Dr. Smith said nothing at first but studied her eyes with interest. Then, “I see that you recognize this man. I would very much like to find him. According to my sources, he last surfaced in Atlanta four and a half years ago, and then disappeared into either Alabama or Tennessee.”
“Never seen him.”
She said it too quickly, she knew.
Dr. Smith let himself relax in the chair. “Detective Coffey,” he said, “you’ll forgive me if I maintain just an ounce of doubt about that, right?”
“It’s a free country.”
“Sometimes, yes.”
Okay, she thought. Time to play stupid little girl. “Well, I don’t know this man, never met him. At least not that I remember. Who is he, anyway, and why are you looking for him?”
Dr. Smith didn’t respond at first. He made no move to end the conversation, nor did he seem ready to prolong it. He just studied her face, obviously, without fear of retribution.
Well, Trudi figured, silence was a powerful tool in a private investigator’s arsenal. So she waited. Wait long enough, she’d discovered, and the other guy almost always gave away something he didn’t mean to give. She returned his gaze, trying to look interested and transparent. She pictured butterflies in a meadow, and let that look waft toward the scrutiny of the visiting Dr. Smith.
“His name,” Smith said at last, “is Steven Grant. At least that’s what it was when I first came to know of him. I’m told that was one of a few dozen names that he used. Uses. Perhaps you know him by a different name?”
Trudi hunched over the picture. Yep, it was definitely Truck. Last time she’d seen him was four and a half years ago, though he’d spent most of the time talking privately with her ex-husband and ex-PI partner, Samuel Hill. The pig.
She shrugged and looked placidly back at the old man, dreaming of monarchs and swallowtails as she grinned. “Maybe he changed his name to Smith.”
Dr. Smith chuckled with genuine amusement. He stood. “Well, thank you for your time, Ms. Coffey. I do have other leads to follow, so I’ll be on my way.” A pause, then, “Please wish your former husband my best when you call him five minutes from now.”
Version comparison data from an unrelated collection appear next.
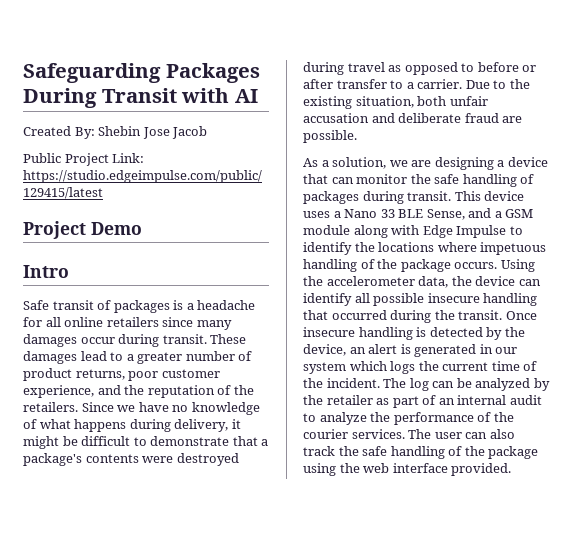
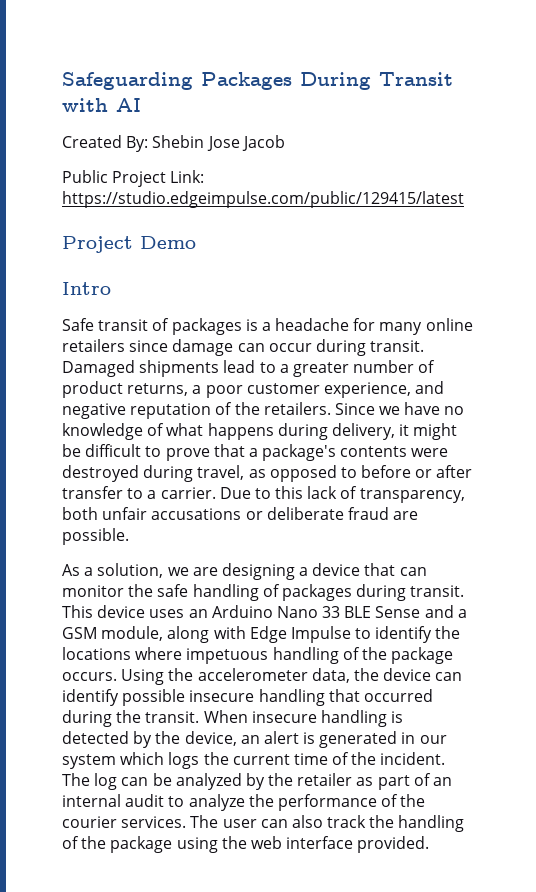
[45,317,61,327] all -> [379,322,423,335] many
[196,320,232,330] [23,334,77,347] many damages -> [172,339,265,356] damage can
[210,334,247,344] [23,351,77,364] These damages -> [62,360,220,377] Damaged shipments
(125, 374) none -> [192,385,202,394] a
[124,385,145,395] the -> [62,403,126,419] negative
[150,436,230,446] demonstrate -> [165,448,210,461] prove
[347,62,385,72] travel -> [197,465,245,480] travel,
[509,79,530,89] [303,96,488,109] [303,113,395,123] the existing situation, both unfair accusation and -> [275,486,465,503] [62,507,263,520] this lack of transparency, both unfair accusations or
[333,211,341,218] a -> [188,605,273,618] an Arduino
[426,209,465,220] Sense, -> [375,606,421,618] Sense
[303,225,350,235] module -> [101,626,164,641] module,
[354,293,370,303] all -> (119, 697) none
[505,311,537,320] Once -> [203,710,248,723] When
[362,446,388,456] safe -> (395, 821) none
Trudi couldn’t stop her face from flushing red. She scooped up the cash still on the desk and held it toward the man. “Call him yourself,” she said evenly. “We’re no longer on speaking terms, as I’m sure you know.”
The old man gave a slight nod and collected the money from Trudi’s hand. He dropped one bill back onto the desk. “For your hospitality,” he said. Then he stepped casually toward the door. “Perhaps we’ll meet again under more favorable circumstances, Ms. Coffey,” he said at the exit. Then he was gone.
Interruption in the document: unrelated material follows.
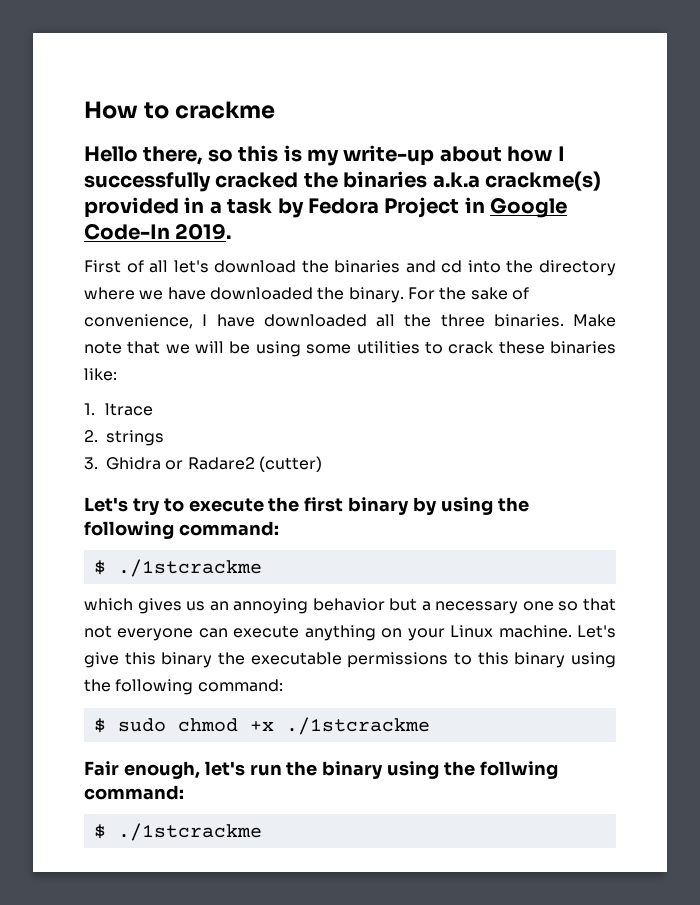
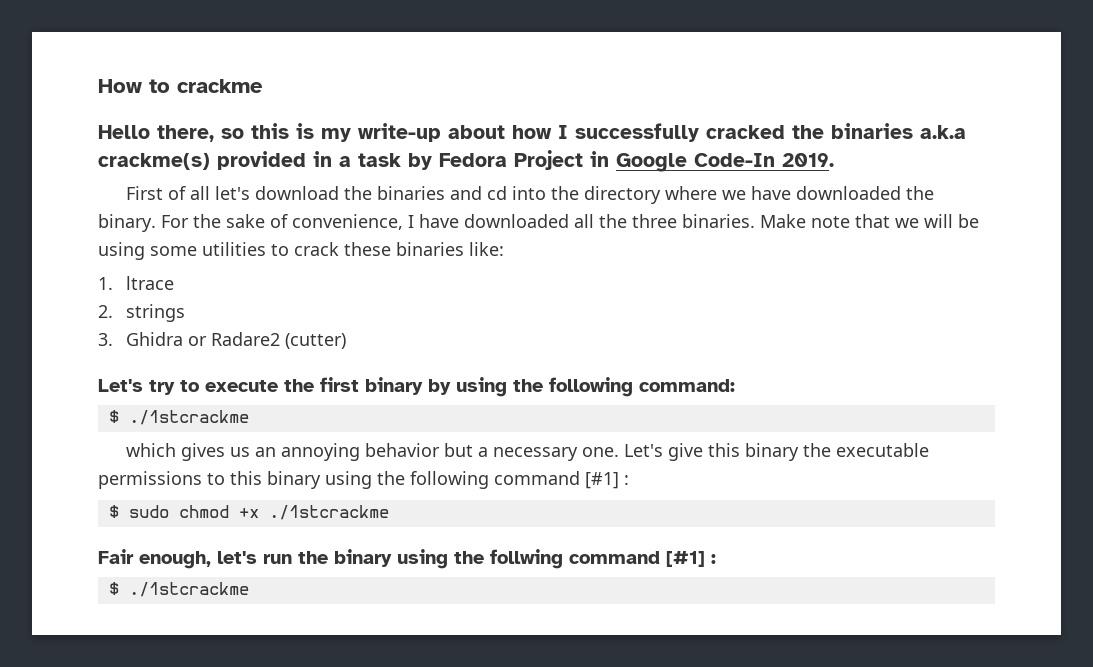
[522,598,617,611] [84,625,572,641] one so that not everyone can execute anything on your Linux machine. -> [581,447,619,457] one.
[197,679,283,692] command: -> [494,471,629,489] command [#1] :
[84,785,184,800] command: -> [569,551,716,567] command [#1] :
Trudi watched the old man on the reception monitor until he left the office completely. She then switched to the outdoor camera and saw him get into a waiting car, a black Mercedes GL-Class SUV. Expensive taste, she thought. The vehicle drove slowly away and out of sight.
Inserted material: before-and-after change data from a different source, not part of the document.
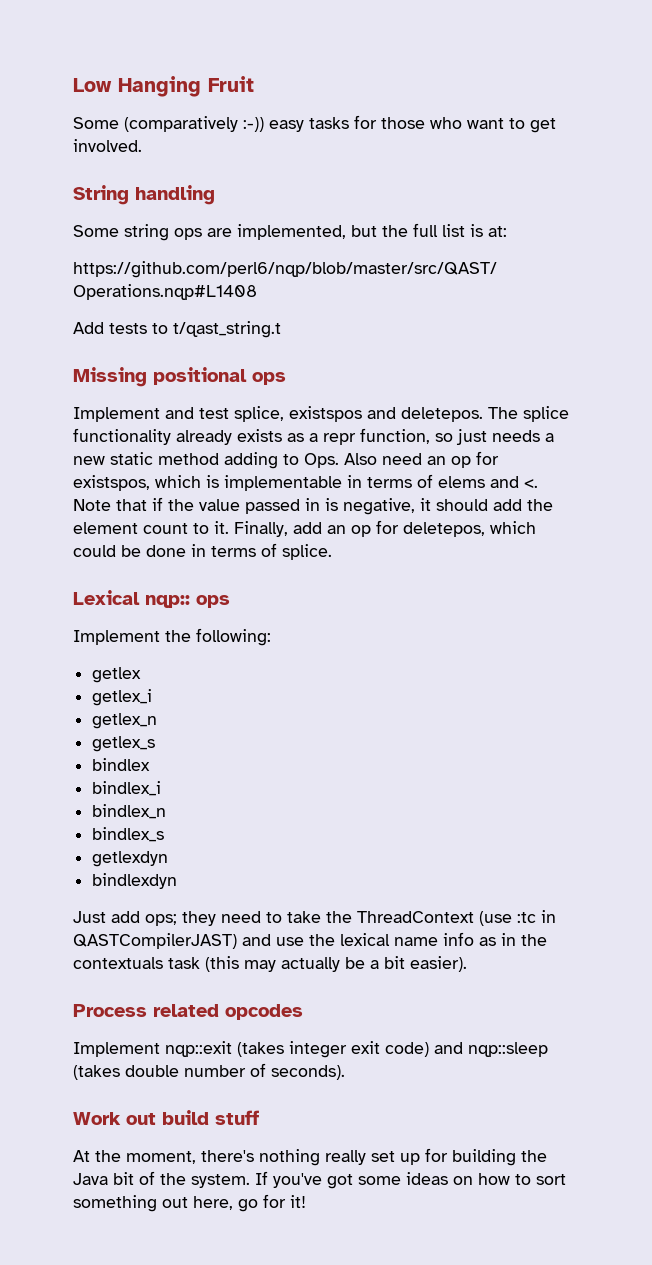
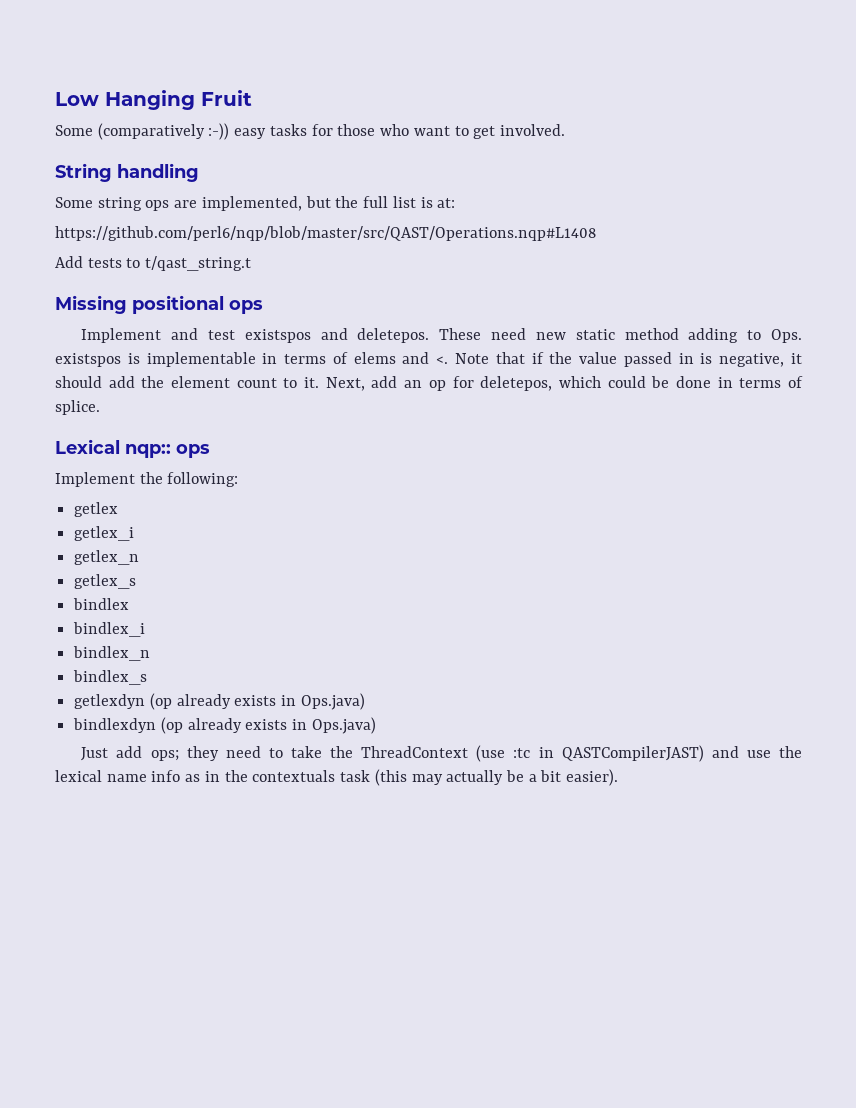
[234,406,284,422] splice, -> (236, 335) none
[488,406,569,422] [73,428,554,445] The splice functionality already exists as a repr function, so just needs a -> [439,328,527,340] These need
[344,451,499,468] [73,475,201,491] Also need an op for existspos, which -> [55,353,121,367] existspos
[234,521,288,537] Finally, -> [325,377,365,391] Next,
[92,873,178,889] // bindlexdyn -> [149,693,365,710] [73,717,376,734] (op already exists in Ops.java) // bindlexdyn (op already exists in Ops.java)
[73,1004,303,1020] [73,1041,548,1058] [73,1063,345,1080] [73,1110,259,1125] [73,1148,547,1166] [73,1171,566,1189] [73,1194,306,1212] // Process related opcodes // Implement nqp::exit (takes integer exit code) and nqp::sleep (takes double number of seconds). // Work out build stuff // At the moment, there's nothing really set up for building the Java bit of the system. If you've got some ideas on how to sort something out here, go for it! -> (619, 777) none

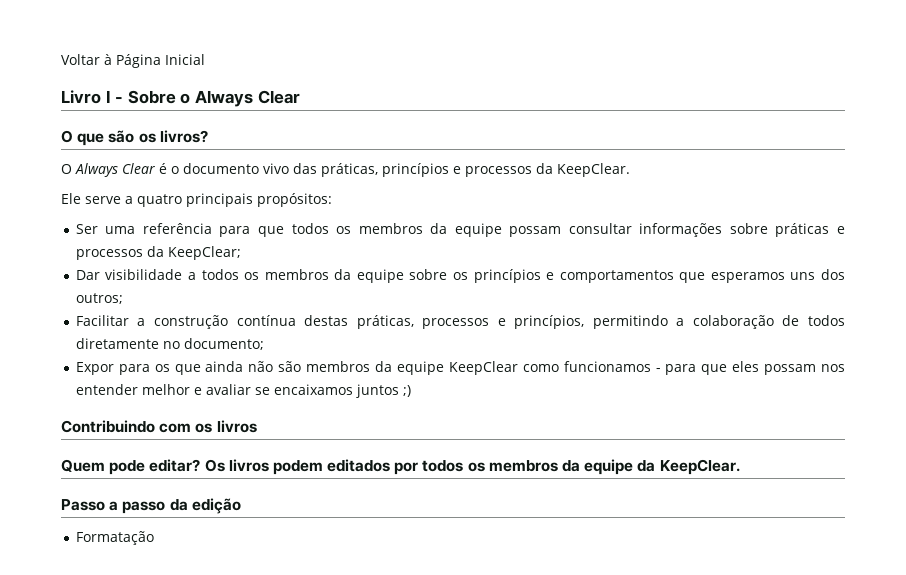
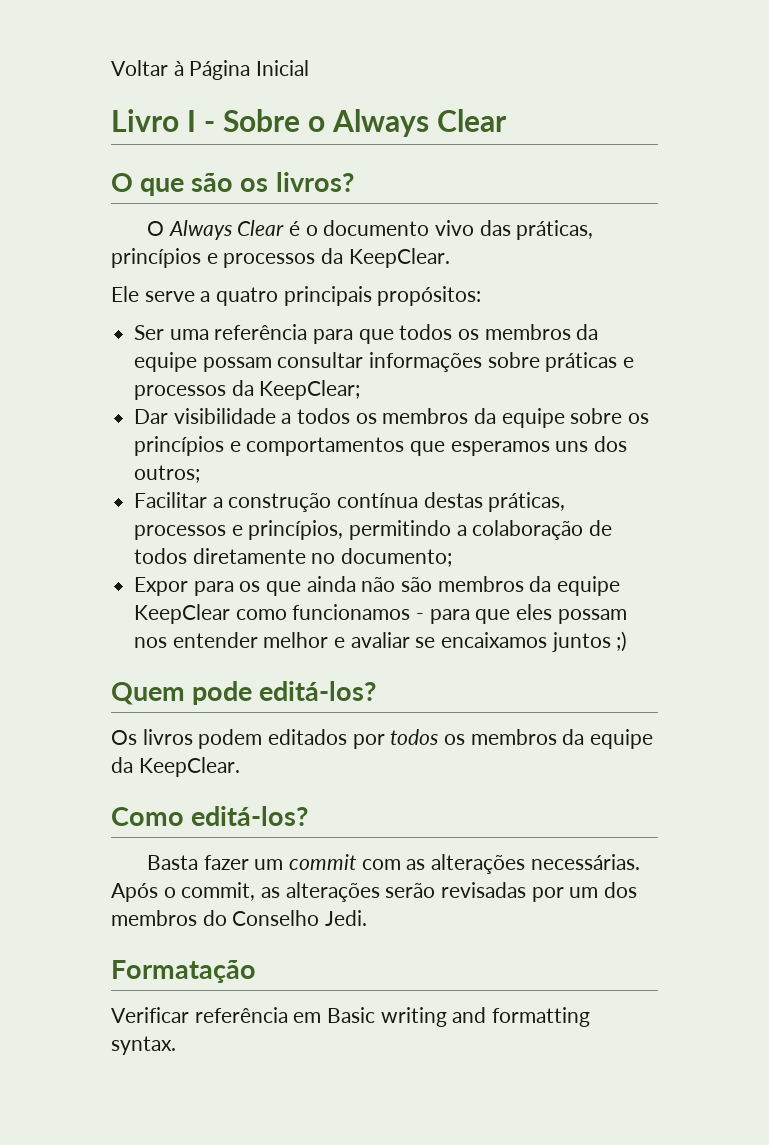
[61,420,257,433] // Contribuindo com os livros -> (628, 641) none
[149,459,201,472] editar? -> [259,681,377,701] editá-los? //
[61,498,241,514] [75,531,154,545] Passo a passo da edição // Formatação -> [111,806,309,826] [147,854,640,874] [111,882,638,902] [111,910,368,926] [111,960,256,983] [111,1007,591,1027] [111,1036,176,1055] Como editá-los? // Basta fazer um commit com as alterações necessárias. Após o commit, as alterações serão revisadas por um dos membros do Conselho Jedi. // Formatação // Verificar referência em Basic writing and formatting syntax.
Truck and Samuel always had secrets, she knew that. They’d been close before Trudi had met either of them. But what had Leonard Truckson done that kept a trail hot more than four years after she’d last seen him?
“No,” she said aloud, “that old man said he’d been on Truck’s tail for more than a decade.”
Why? What was so valuable that it was worth a ten-year search? And what did Samuel Hill have to do with it?
Trudi waited a full eight minutes before buzzing Eulalie in the reception area.
“Get me a secure line,” she grumbled, “then get my ex-husband on the phone. The pig.”